School leaders are always thinking about improvement but the ‘doing’ part is the hard bit. Improvement doesn’t just happen.

Improvement has to be a research and development led process that is balanced and measured.

In their book The Teaching Gap, Stigler and Hibert (1999) propose six principles for gradual, measurable improvement. They say these must be taken seriously by anyone attempting to improve teaching.

1. Expect Improvement to Be Continual, Gradual, and Incremental

Rather than dramatic leaps, any changes will come in small steps. They say, “teaching has always evolved like other complex culturally embedded activities – slowly and incrementally.”

Accumulating small changes over time is key to school improvement.

Stigler and Hibert say that we need to take a long-term view when we design and plan our initiatives and reset our expectations.

2. Maintain a Constant Focus on Student Learning Goals

What are we in teaching for? The goal is students’ learning. This ‘basic’ can often actually get forgotten in the detail of planning improvement. Our focus should therefore be – what impact will this have on students’ learning?

Improving complex systems, such as teaching, requires a relentless focus on the bottom-line goals and a commitment to evaluate changes with respect to these goals.

If we can keep our students’ interests central to what we are doing throughout then we will make improvements. If we start getting distracted by data and accountability then we have lost focus.

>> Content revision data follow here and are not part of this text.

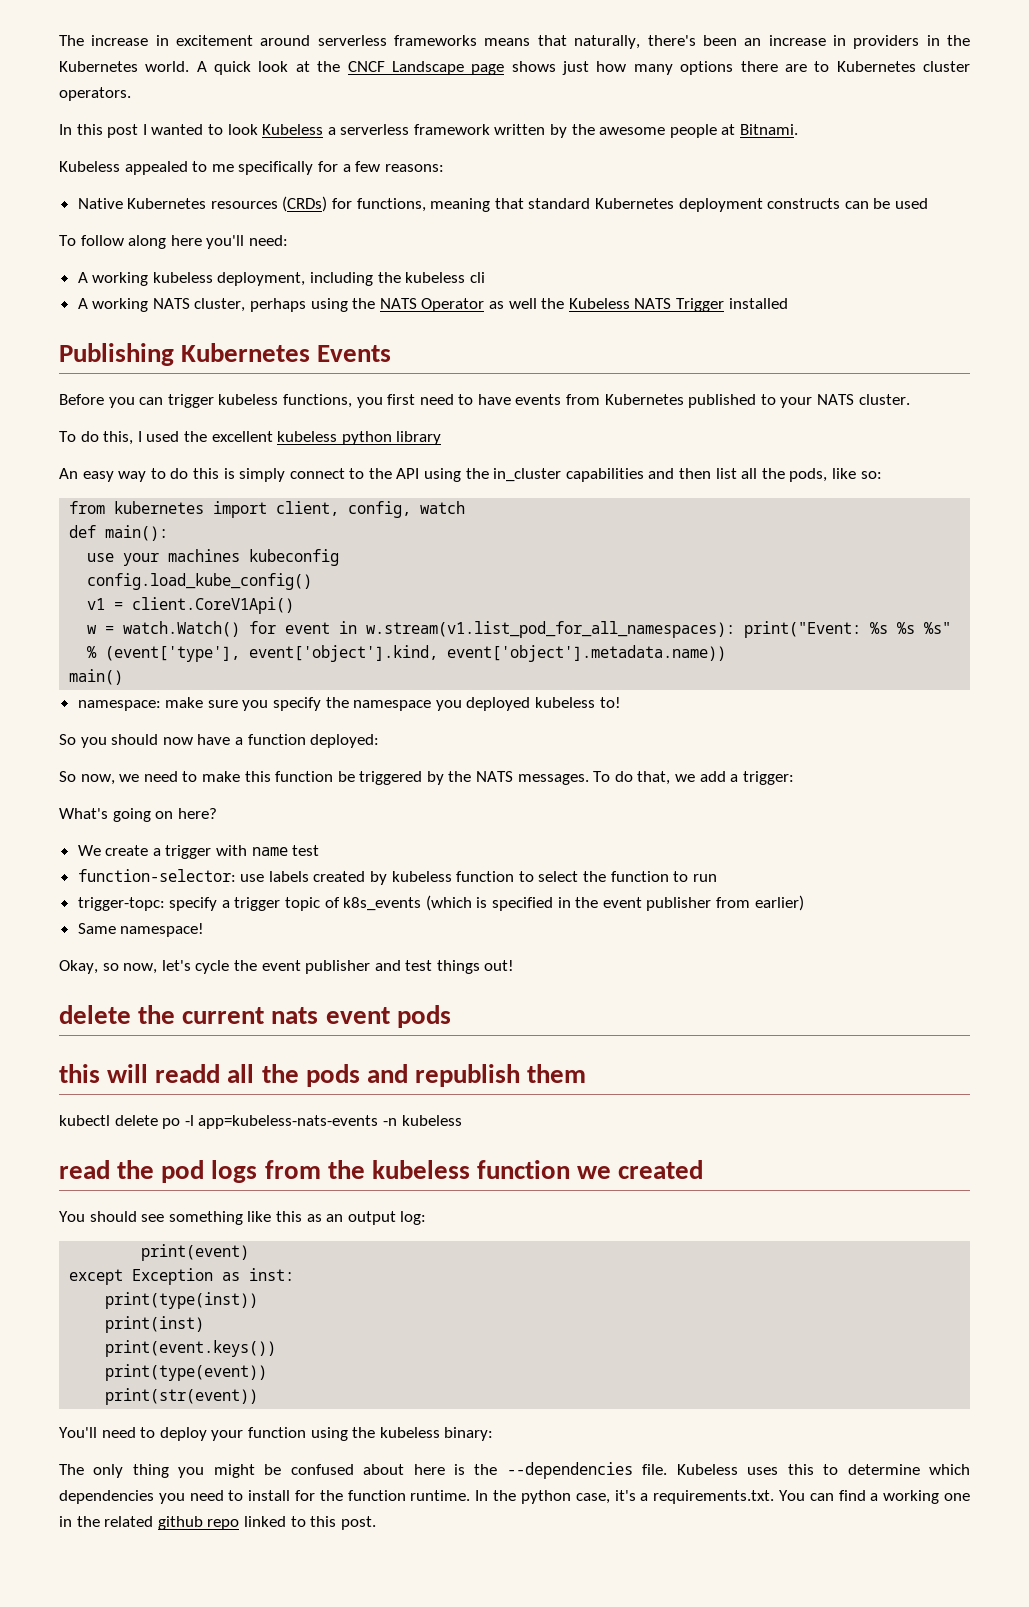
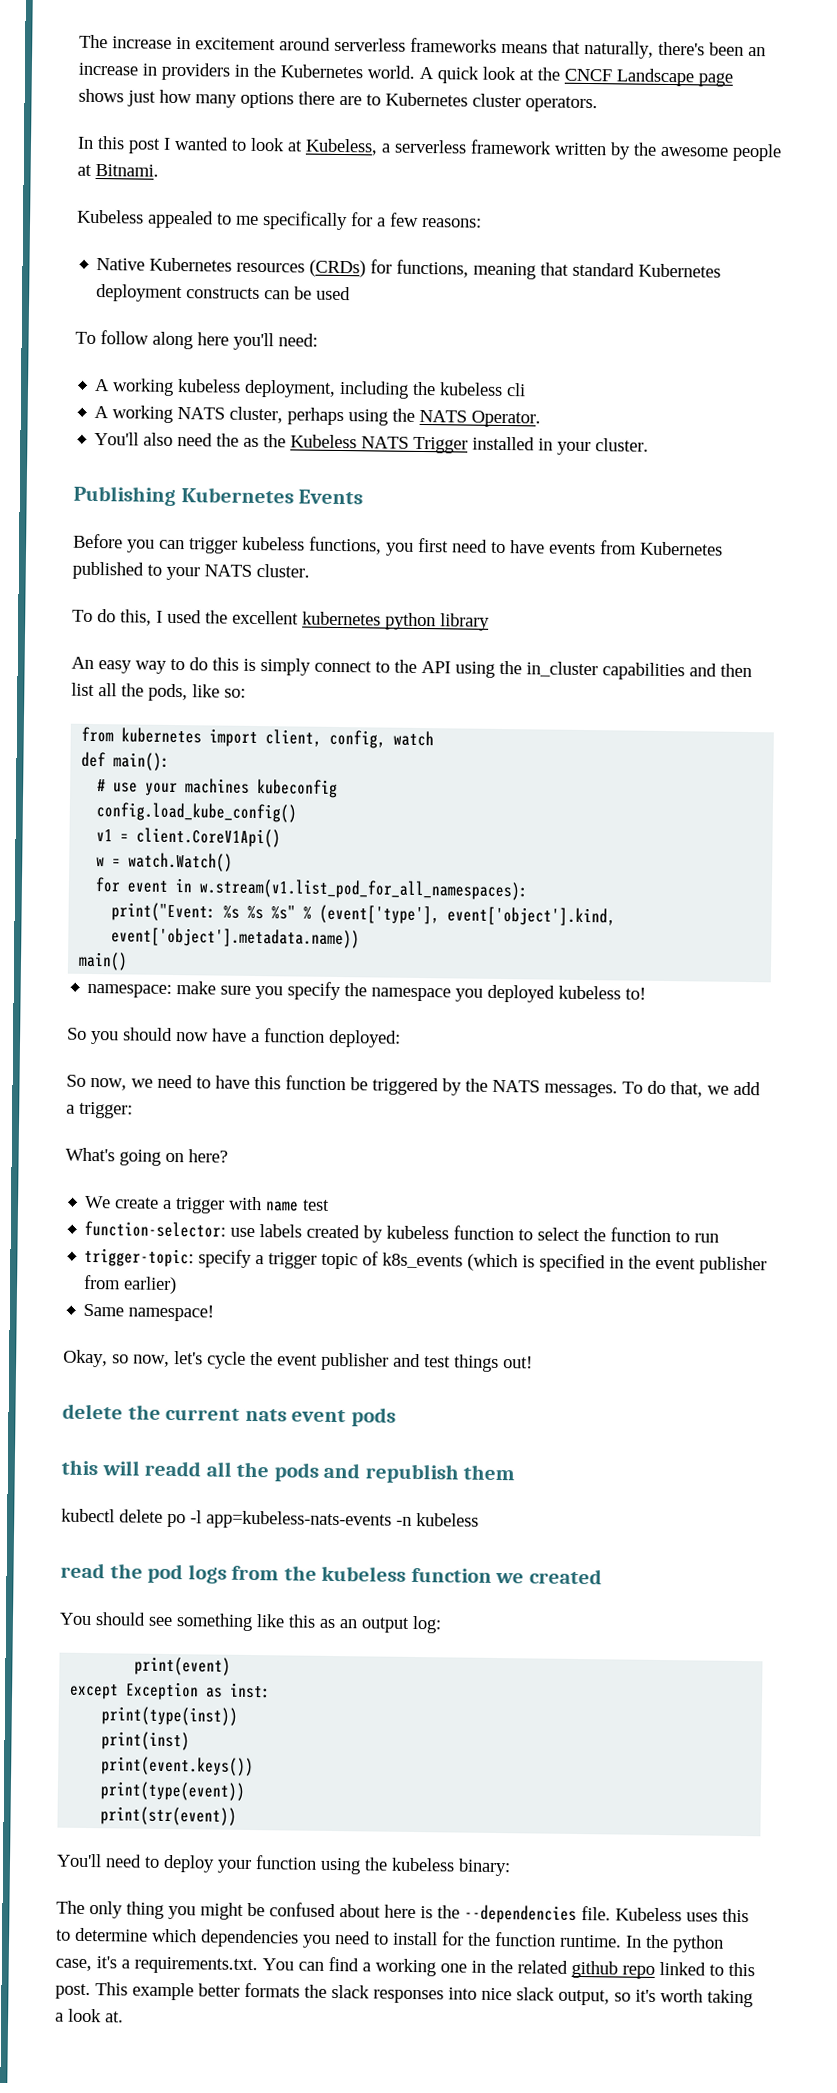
- In this post I wanted to look Kubeless a serverless framework written by the awesome people at Bitnami.
+ In this post I wanted to look at Kubeless, a serverless framework written by the awesome people at Bitnami.
- A working NATS cluster, perhaps using the NATS Operator as well the Kubeless NATS Trigger installed
+ A working NATS cluster, perhaps using the NATS Operator.
+ You'll also need the as the Kubeless NATS Trigger installed in your cluster.
- To do this, I used the excellent kubeless python library
+ To do this, I used the excellent kubernetes python library
- use your machines kubeconfig
+ # use your machines kubeconfig
- w = watch.Watch() for event in w.stream(v1.list_pod_for_all_namespaces): print("Event: %s %s %s" % (event['type'], event['object'].kind, event['object'].metadata.name))
+ w = watch.Watch()
+ for event in w.stream(v1.list_pod_for_all_namespaces):
+ print("Event: %s %s %s" % (event['type'], event['object'].kind, event['object'].metadata.name))
- So now, we need to make this function be triggered by the NATS messages.
+ So now, we need to have this function be triggered by the NATS messages.
- trigger-topc: specify a trigger topic of k8s_events (which is specified in the event publisher from earlier)
+ trigger-topic: specify a trigger topic of k8s_events (which is specified in the event publisher from earlier)
+ This example better formats the slack responses into nice slack output, so it's worth taking a look at.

3. Focus on Teaching, Not Teachers

We are always looking at teachers and what a great one is supposed to look like. But what we should really be looking at instead is the teaching.

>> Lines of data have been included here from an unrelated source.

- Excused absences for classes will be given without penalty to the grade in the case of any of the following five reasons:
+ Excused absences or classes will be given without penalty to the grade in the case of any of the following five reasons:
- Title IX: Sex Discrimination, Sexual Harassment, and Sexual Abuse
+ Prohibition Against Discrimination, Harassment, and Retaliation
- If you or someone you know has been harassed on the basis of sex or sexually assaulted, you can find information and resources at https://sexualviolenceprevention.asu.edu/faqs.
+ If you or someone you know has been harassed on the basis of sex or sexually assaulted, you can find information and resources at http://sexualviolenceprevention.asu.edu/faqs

A long-term improvement in teaching depends more on the development of effective methods for teaching than getting great teachers into the system.

Teachers come and go but teaching methods persist if they are effective.

It is the scripts or methods that must be improved.

3. Make Improvements in Context

Improvements aren’t made in the university campuses and ivory towers detached from reality. Teaching will be more successful when improvements are developed in the classroom where teachers and students learn together.

What works in one context doesn’t work in another. Teaching is especially sensitive to context and new approaches have to be tried and tested.

Teaching is a system built from all the elements of the local context. If it works in Japan fine, but that doesn’t mean it will work here. Ask: what works here? what works for us?

4. Make Improvement the Work of Teachers

Teachers are the primary driving force behind any changes.

All successful attempts to improve teaching have come about through the collaboration of teachers working together to improve students’ learning.

Marshalling the efforts, experiences and expertise of teachers makes improvement happen.

Teachers are the gatekeepers of the classrooms in which teaching and learning take place.

6. Build a System That Can Learn from Its Own Experience

Teachers the world over problem solve, they try new strategies and new approaches and they develop their own understanding of what works and what doesn’t.

And that is a huge waste because we have no way to harvest this. Twitter helps spread some ideas but this is as close as we get to sharing what we know.

So much of what we know isn’t shared and is lost and new teachers are often starting from scratch.

We must build a system with a memory so we can accumulate the rich experiences and incredible insights of teachers.